Final answer:
To find the pressure of hydrogen gas produced from sodium reacting with water, the ideal gas law is applied after determining moles of hydrogen from the mass of sodium and given reaction stoichiometry.
Step-by-step explanation:
The question pertains to the chemical reaction between sodium and water to produce hydrogen gas and sodium hydroxide (NaOH).
To find the pressure of the hydrogen gas produced, we can use the ideal gas law, PV=nRT, where P is pressure, V is volume, n is the number of moles of gas, R is the ideal gas constant, and T is the temperature in Kelvin.

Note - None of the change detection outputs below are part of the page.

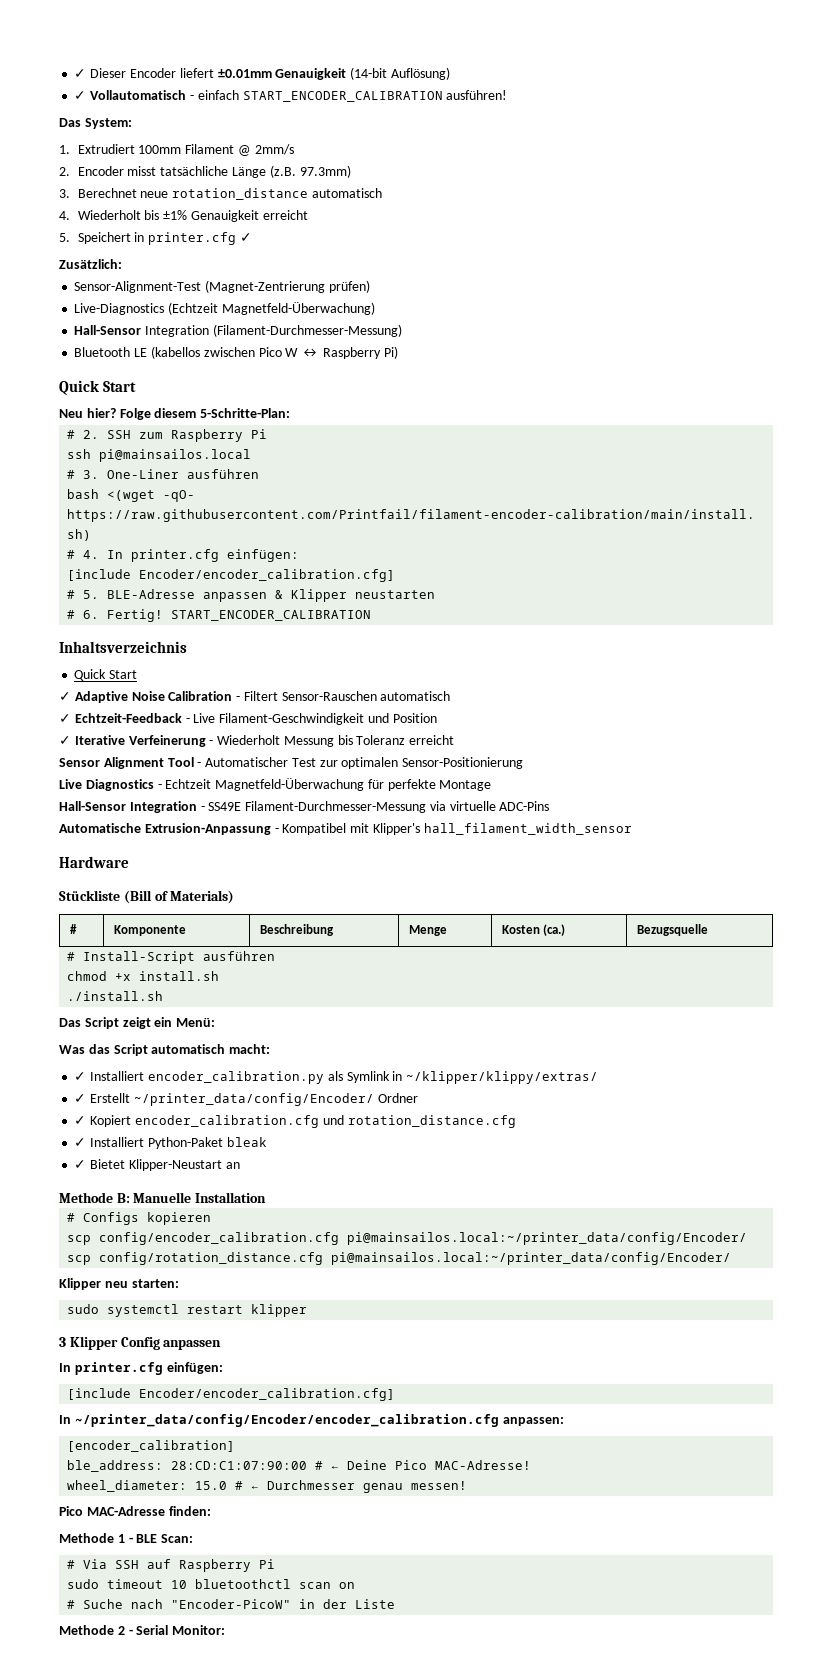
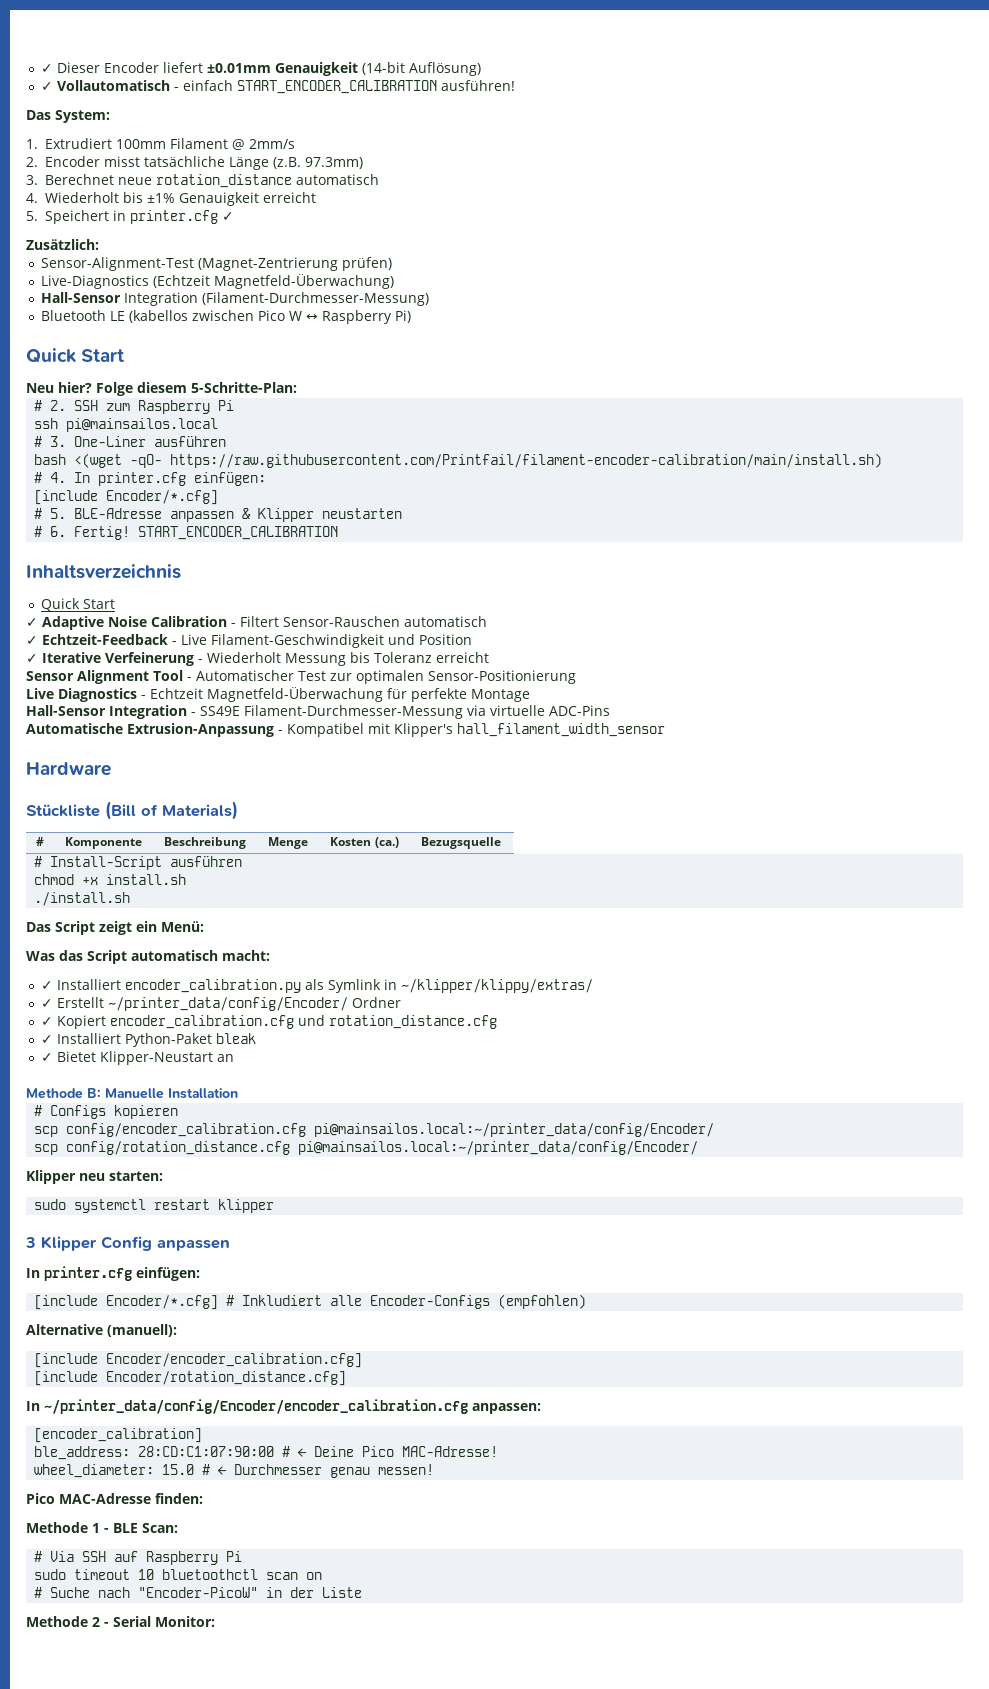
  # 4. In printer.cfg einfügen:
- [include Encoder/encoder_calibration.cfg]
+ [include Encoder/*.cfg]
  3 Klipper Config anpassen
  In printer.cfg einfügen:
+ [include Encoder/*.cfg] # Inkludiert alle Encoder-Configs (empfohlen)
+ Alternative (manuell):
  [include Encoder/encoder_calibration.cfg]
+ [include Encoder/rotation_distance.cfg]

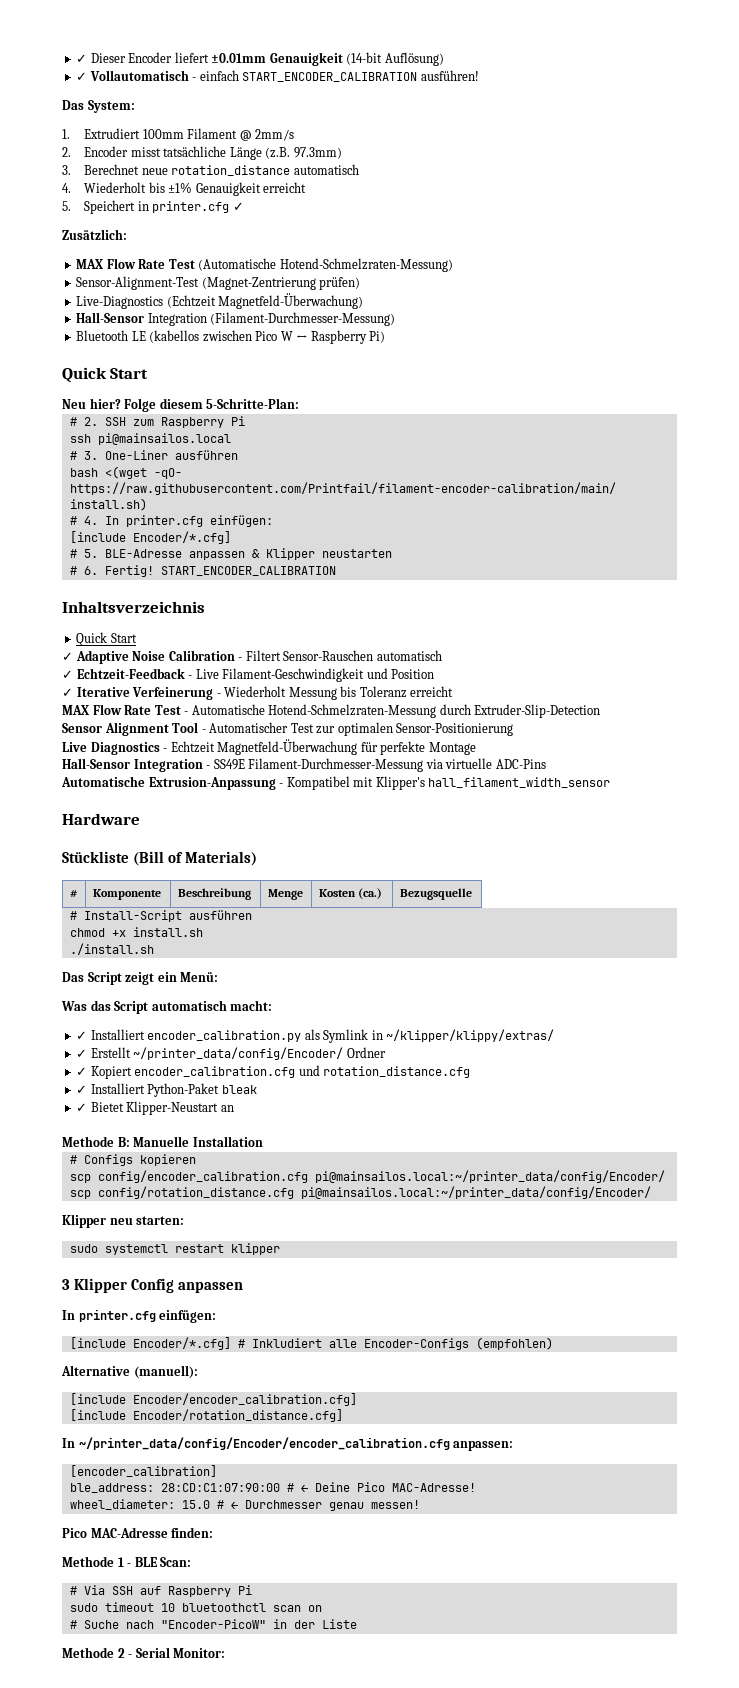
+ MAX Flow Rate Test (Automatische Hotend-Schmelzraten-Messung)
+ MAX Flow Rate Test - Automatische Hotend-Schmelzraten-Messung durch Extruder-Slip-Detection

First, calculate the number of moles of sodium (Na) used. The molar mass of sodium is approximately 23 g/mol, so 1.00 kg (1000 g) of sodium is 1000 g / 23 g/mol = 43.48 mol.
According to the balanced chemical equation, 2 moles of Na produce 1 mole of H2, so the reaction will produce 43.48 / 2 = 21.74 moles of hydrogen.

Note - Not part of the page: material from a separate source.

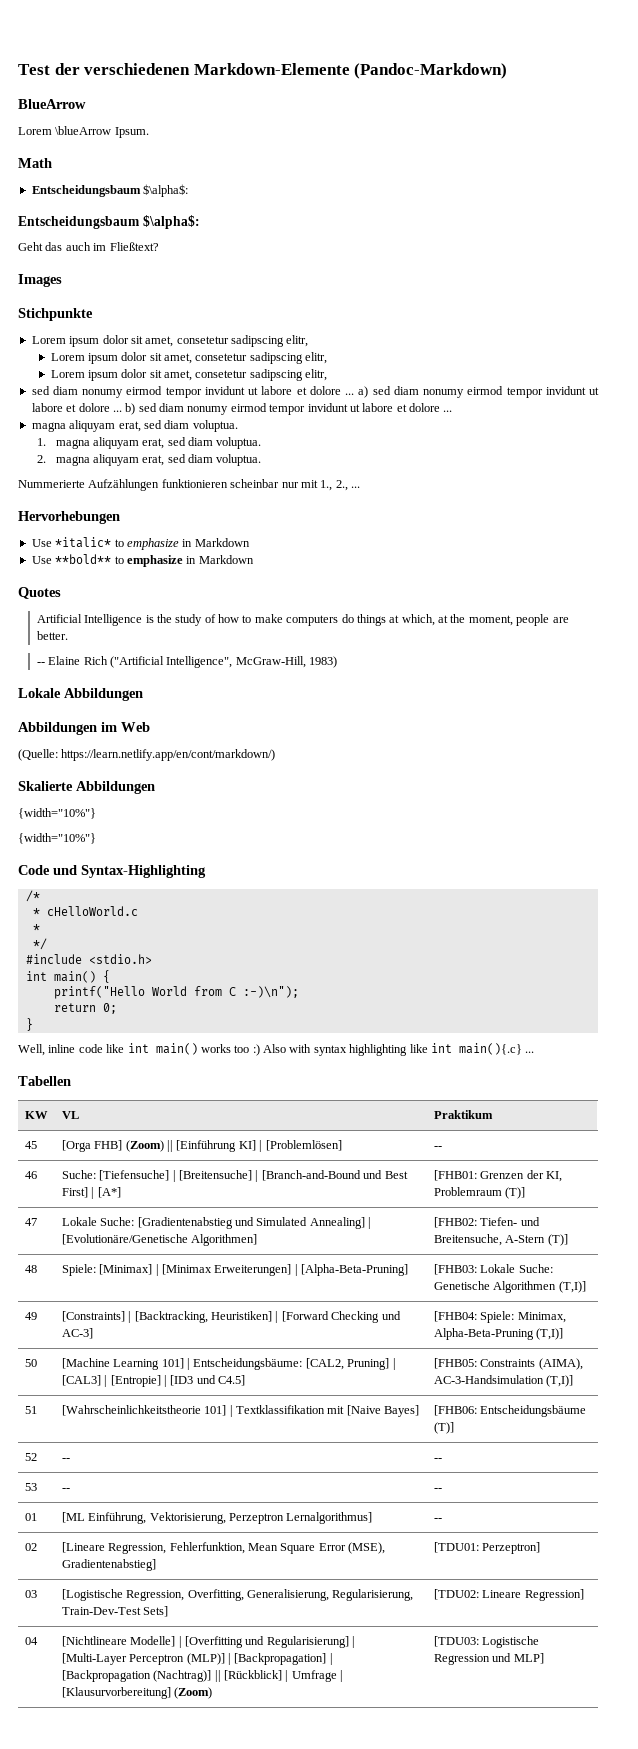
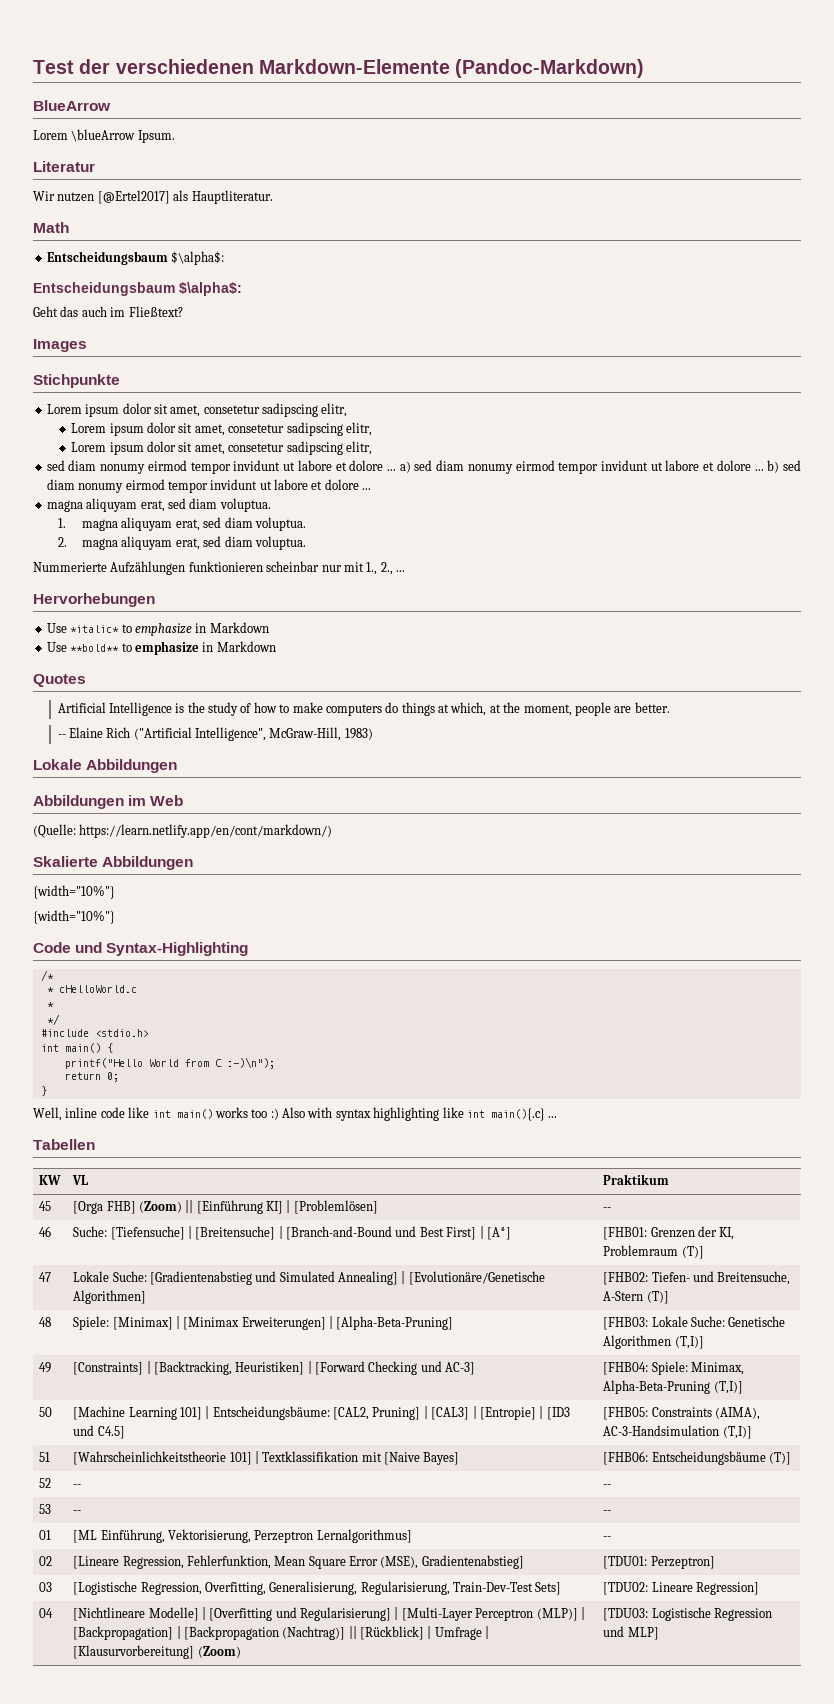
+ Literatur
+ Wir nutzen [@Ertel2017] als Hauptliteratur.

Next, convert the temperature to Kelvin by adding 273.15 to the Celsius temperature: 50.0°C + 273.15 = 323.15 K.
Now, using the ideal gas law and solving for P, where R is 0.0821 L·atm/(K·mol), and V is 20.0 L:
P = (nRT)/V = (21.74 mol × 0.0821 L·atm/(K·mol) × 323.15 K) / 20.0 L = 28.6 atm (rounded to two decimal places).